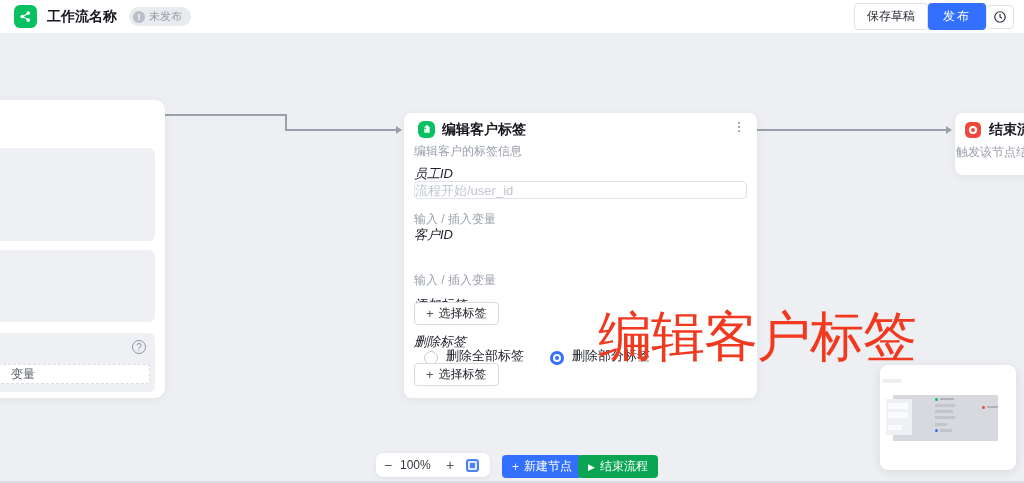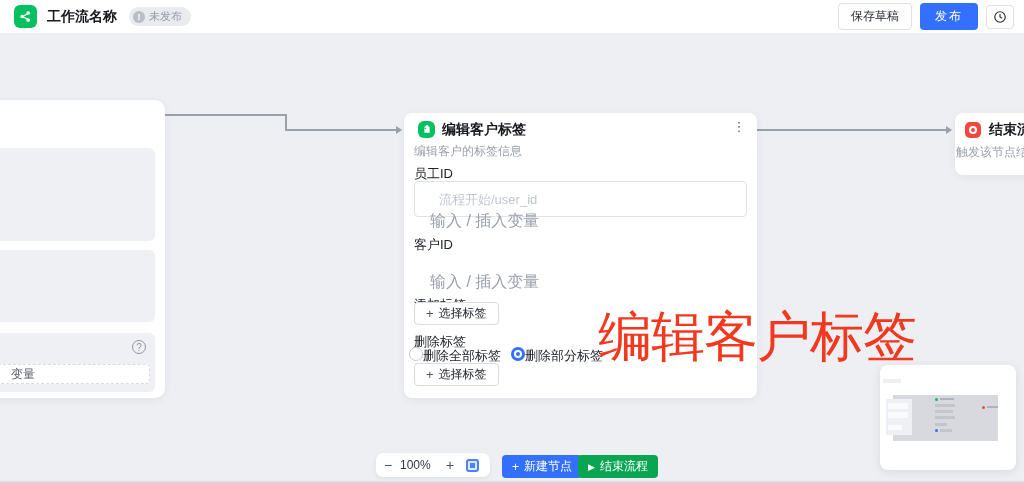--- a/index.html
+++ b/index.html
@@ -16,7 +16,7 @@
     border-radius:10px; padding:2px 9px 2px 4px; font-size:11px; color:#959ba6; }
   .badge-ic { width:12px; height:12px; border-radius:50%; background:#b9bec7; color:#fff;
     font-size:9px; line-height:12px; text-align:center; font-weight:bold; }
-  .topbar-right { margin-left:auto; display:flex; align-items:center; gap:8px; margin-right:10px; }
+  .topbar-right { margin-left:auto; display:flex; align-items:center; margin-right:10px; }
   .btn-ghost { background:#fff; border:1px solid #dfe1e6; border-radius:4px; padding:4px 12px;
     font-size:12px; color:#2a2e36; cursor:pointer; }
   .btn-primary { background:#3370ff; border:none; border-radius:4px; padding:5px 15px;

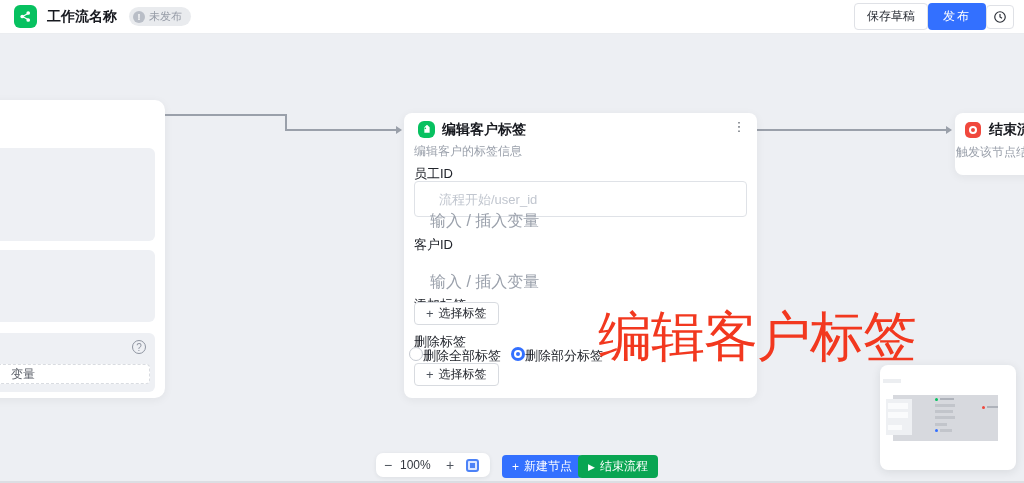--- a/index.html
+++ b/index.html
@@ -58,7 +58,7 @@
   .en-more { position:absolute; right:10px; top:6px; font-size:13px; color:#646a73; width:16px;
     text-align:center; cursor:pointer; }
   .en-sub { position:absolute; left:10px; top:30px; font-size:12px; color:#9aa0ab; }
-  .f-label { position:absolute; left:10px; font-size:13px; color:#21242b; }
+  .f-label { position:absolute; left:10px; font-size:13px; color:#21242b;font-style:italic; }
   .f-input { position:absolute; left:10px; width:333px; height:36px; border:1px solid #dfe2e7;
     border-radius:4px; background:#fff; font-size:13px; color:#30343c; padding:0 24px; outline:none;
     font-family:"Liberation Sans","DejaVu Sans",sans-serif; }

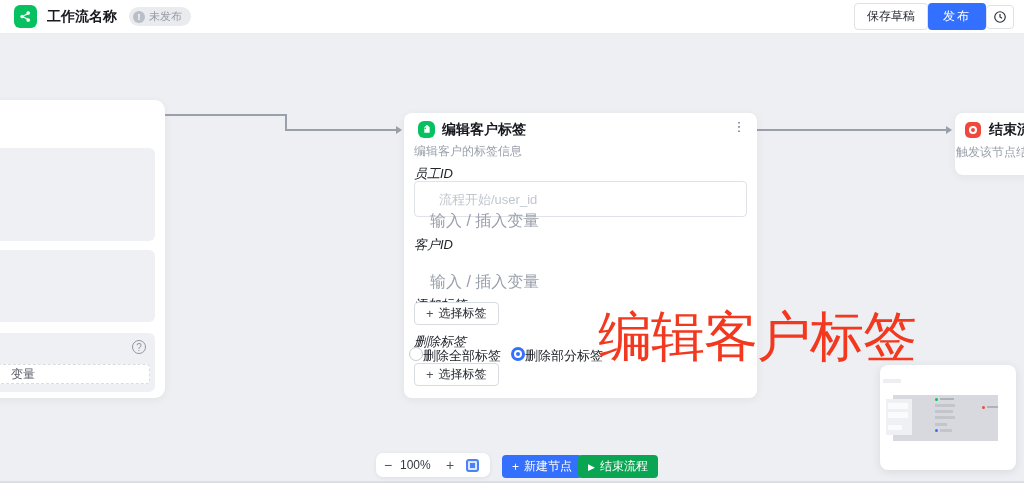--- a/index.html
+++ b/index.html
@@ -59,8 +59,8 @@
     text-align:center; cursor:pointer; }
   .en-sub { position:absolute; left:10px; top:30px; font-size:12px; color:#9aa0ab; }
   .f-label { position:absolute; left:10px; font-size:13px; color:#21242b;font-style:italic; }
-  .f-input { position:absolute; left:10px; width:333px; height:36px; border:1px solid #dfe2e7;
-    border-radius:4px; background:#fff; font-size:13px; color:#30343c; padding:0 24px; outline:none;
+  .f-input { position:absolute; left:10px; width:333px; height:18px; border:1px solid #dfe2e7;
+    border-radius:4px; background:#fff; font-size:13px; color:#30343c; padding:0 0; outline:none;
     font-family:"Liberation Sans","DejaVu Sans",sans-serif; }
   .f-input::placeholder { color:#c1c6cf; }
   .f-helper { position:absolute; left:10px; font-size:16px; color:#9aa0ab; cursor:pointer;margin-left:16px; }

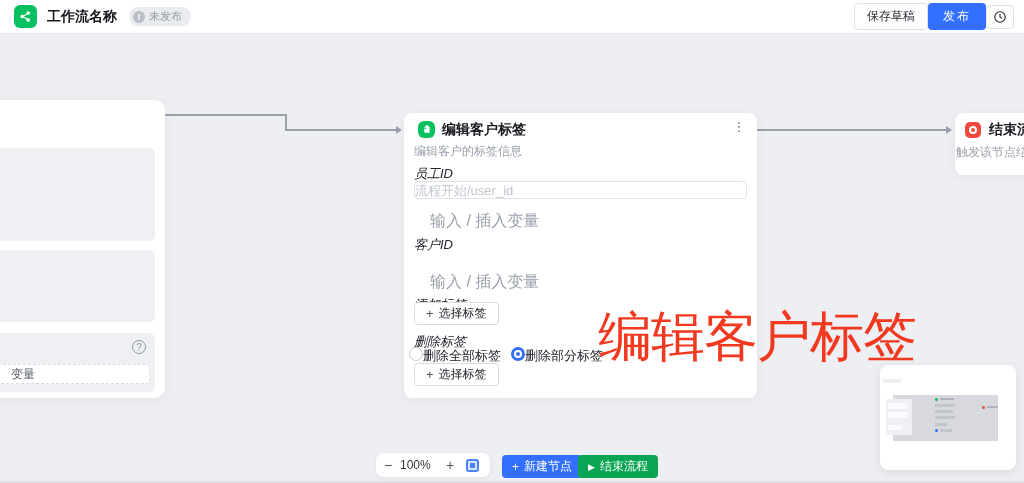--- a/index.html
+++ b/index.html
@@ -63,7 +63,7 @@
     border-radius:4px; background:#fff; font-size:13px; color:#30343c; padding:0 0; outline:none;
     font-family:"Liberation Sans","DejaVu Sans",sans-serif; }
   .f-input::placeholder { color:#c1c6cf; }
-  .f-helper { position:absolute; left:10px; font-size:16px; color:#9aa0ab; cursor:pointer;margin-left:16px; }
+  .f-helper { position:absolute; left:10px; font-size:12px; color:#9aa0ab; cursor:pointer; }
   .tag-btn { position:absolute; left:10px; height:23px; background:#fff; border:1px solid #d8dbe0;
     border-radius:4px; font-size:12px; color:#21242b; display:flex; align-items:center; gap:5px;
     padding:0 11px; cursor:pointer; }

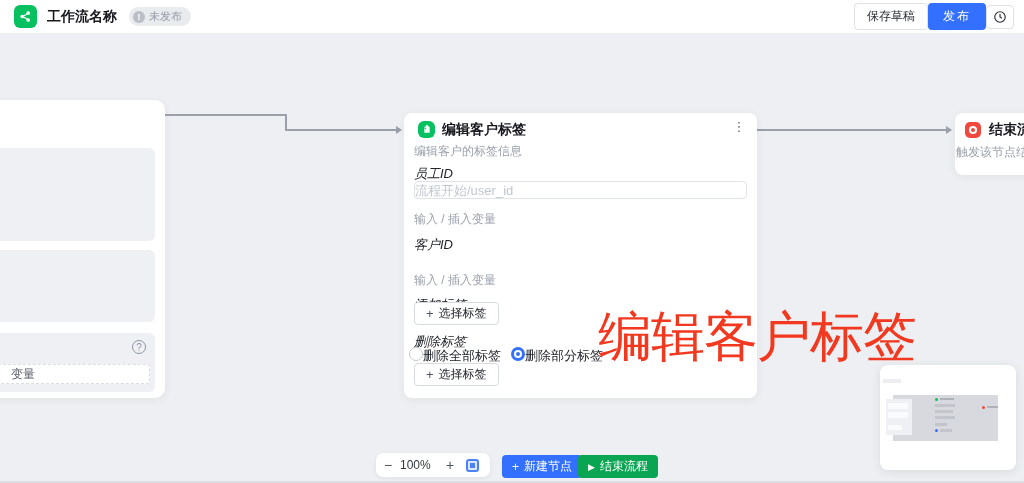--- a/index.html
+++ b/index.html
@@ -179,7 +179,7 @@
     <input class="f-input" style="top: 68px;" placeholder="流程开始/user_id">
     <div class="f-helper" style="top:98px;">输入 / 插入变量</div>
 
-    <div class="f-label" style="top:123px;">客户ID</div>
+    <div class="f-label" style="top:113px;">客户ID</div>
     <div class="f-helper" style="top:159px;">输入 / 插入变量</div>
 
     <div class="f-label" style="top:183px;">添加标签</div>

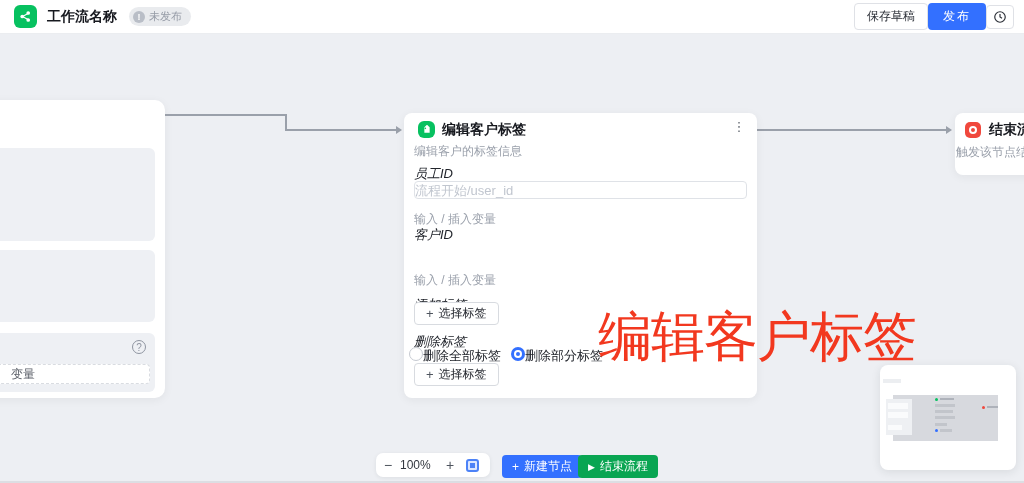--- a/index.html
+++ b/index.html
@@ -68,7 +68,7 @@
     border-radius:4px; font-size:12px; color:#21242b; display:flex; align-items:center; gap:5px;
     padding:0 11px; cursor:pointer; }
   .tag-btn .plus { font-size:13px; color:#4e545e; }
-  .radio-row { position:absolute; left:5px; top:234px; display:flex; align-items:flex-start; }
+  .radio-row { position:absolute; left:20px; top:234px; display:flex; align-items:flex-end; gap:8px; }
   .radio { width:14px; height:14px; border-radius:50%; border:1px solid #c6cad1; background:#fff; cursor:pointer; }
   .radio.checked { border:none; background:#3370ff; display:flex; align-items:center; justify-content:center; }
   .radio.checked .in1 { width:8px; height:8px; border-radius:50%; background:#fff;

******************************

## [TASK REQUIREMENTS]
Scan the entries above and return each line that holds "label".

## [RESULT]
-  .f-label { position:absolute; left:10px; font-size:13px; color:#21242b; }
+  .f-label { position:absolute; left:10px; font-size:13px; color:#21242b;font-style:italic; }
   .f-label { position:absolute; left:10px; font-size:13px; color:#21242b;font-style:italic; }
-    <div class="f-label" style="top:123px;">客户ID</div>
+    <div class="f-label" style="top:113px;">客户ID</div>
     <div class="f-label" style="top:183px;">添加标签</div>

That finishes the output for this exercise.